Title Implementing distance based tie breaking in search
Priority feature Status chatting
Superseder Nosy List augusto, gabi, jendrik, malte, mkatz, silvan
Assigned To Keywords
Optional summary
An implementation of distance (number of 
actions) Evaluator to be used with 

Created on 2020-07-28.19:00:20 by mkatz, last changed by malte.

An implementation of distance (number of 
actions) Evaluator to be used with 
File name Uploaded Type Edit Remove malte, 2020-07-29.12:52:59 text/x-c++src
msg9704 (view) Author: malte Date: 2020-07-29.15:26:06
Yes, sorry!
msg9703 (view) Author: mkatz Date: 2020-07-29.14:24:15
Thank you! That was what I was going for.
Should it be "prototype_g(transform=adapt_costs(cost_type=one))" instead?
msg9702 (view) Author: malte Date: 2020-07-29.12:56:08
PS: use the evaluator "prototype_g(transform=adapt_costs(cost_type=normal))" to get what you described.

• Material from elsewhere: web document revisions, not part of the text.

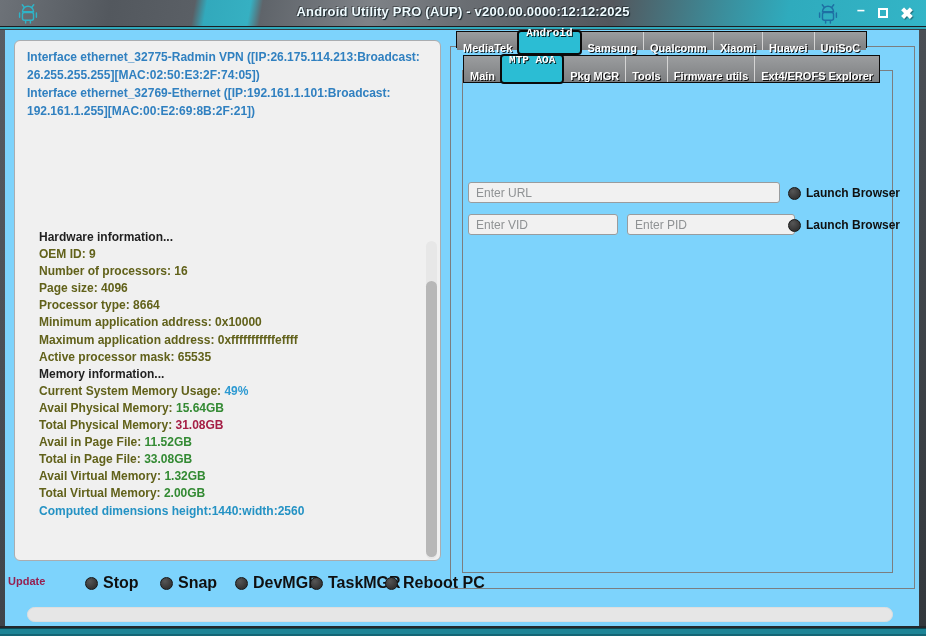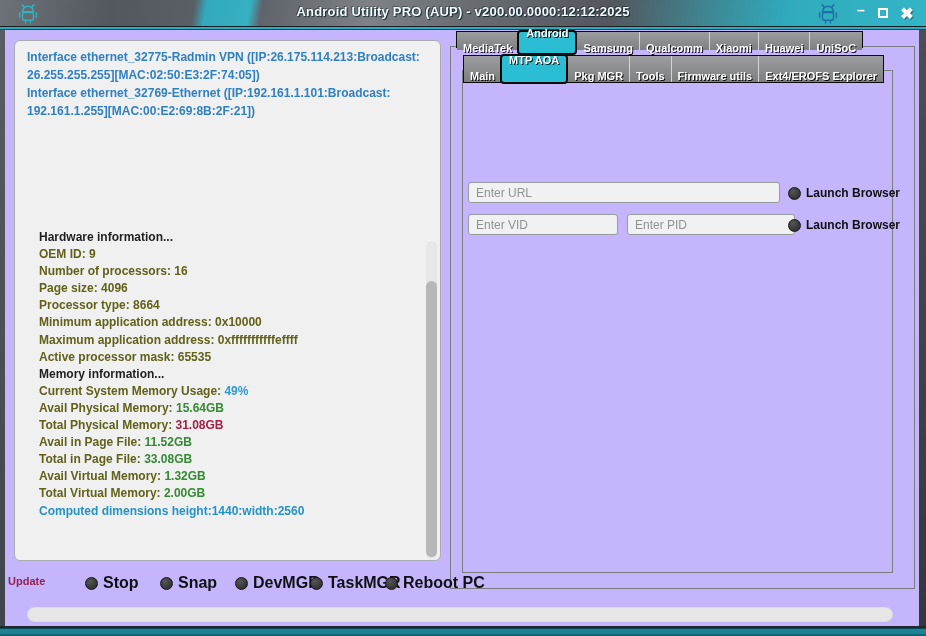--- a/index.html
+++ b/index.html
@@ -4,7 +4,7 @@
 <style>
   html,body{margin:0;padding:0;background:#222;}
   *{box-sizing:border-box;font-family:"Liberation Sans",sans-serif;}
-  .window{position:relative;width:926px;height:636px;overflow:hidden;background:#c4b5fd;
+  .window{position:relative;width:926px;height:636px;overflow:hidden;background:#7dd3fc;
     box-shadow:inset 0 0 0 1px #111;}
   
   .titlebar{position:absolute;left:0;top:0;width:926px;height:26px;

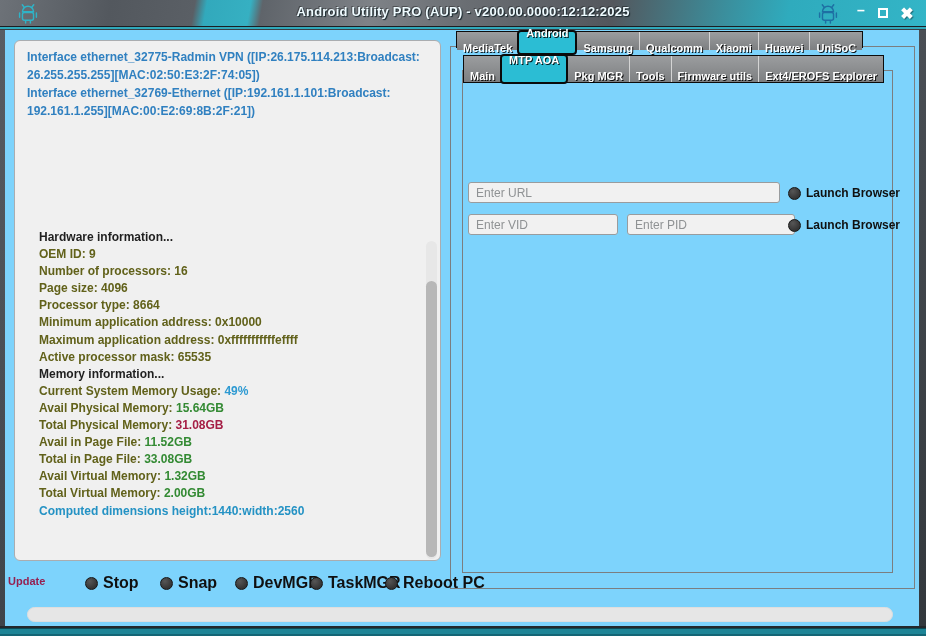--- a/index.html
+++ b/index.html
@@ -52,7 +52,7 @@
     text-shadow:1px 1px 0 rgba(0,0,0,.9);white-space:nowrap;cursor:default;}
   .tab:first-of-type{border-left:none;}
   .tab.selected{background:#2bbdd4;border:2px solid #0a0a0a;border-radius:4px;margin:-2px -1px;
-    z-index:2;padding:1px 7px 20px;}
+    z-index:2;padding:1px 7px 20px;font-family:Liberation Mono, monospace;}
   
   .outer-box{position:absolute;left:450px;top:46px;width:465px;height:543px;border:1px solid #7b7e80;}
   .inner-box{position:absolute;left:462px;top:70px;width:431px;height:503px;border:1px solid #7b7e80;}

But let me emphasize that you trust this evaluator at your own risk -- the interactions of search, open lists and evaluator value updates are quite subtle.
msg9701 (view) Author: malte Date: 2020-07-29.12:52:59
I'm attaching an implementation of such an evaluator, but it comes with two caveats. One of them is the question of "what exactly is the g value?" I brought up in this issue discussion, the other one is a bit more technical about the interaction between search algorithms, open lists and evaluators. As a first approximation, you can think of it as the question of how to implement reopening in the presence of path-dependent evaluators. See the code for more, both caveats are discussed there in a comment.

For the tie-breaking purposes you describe, I think this might work well enough, although it's not properly tested. In addition to adding the file to the src/search/evaluators directory, also add the following plugin description to src/search/DownwardFiles.cmake:

    HELP "The prototype g-evaluator"

(The dependencies are probably incomplete, but oh well.)

In order for something like this to be mergeable, we need to address the two caveats. Perhaps they can be partially addressed through documentation, but the one related to reopening looks more subtle and may require additional thought.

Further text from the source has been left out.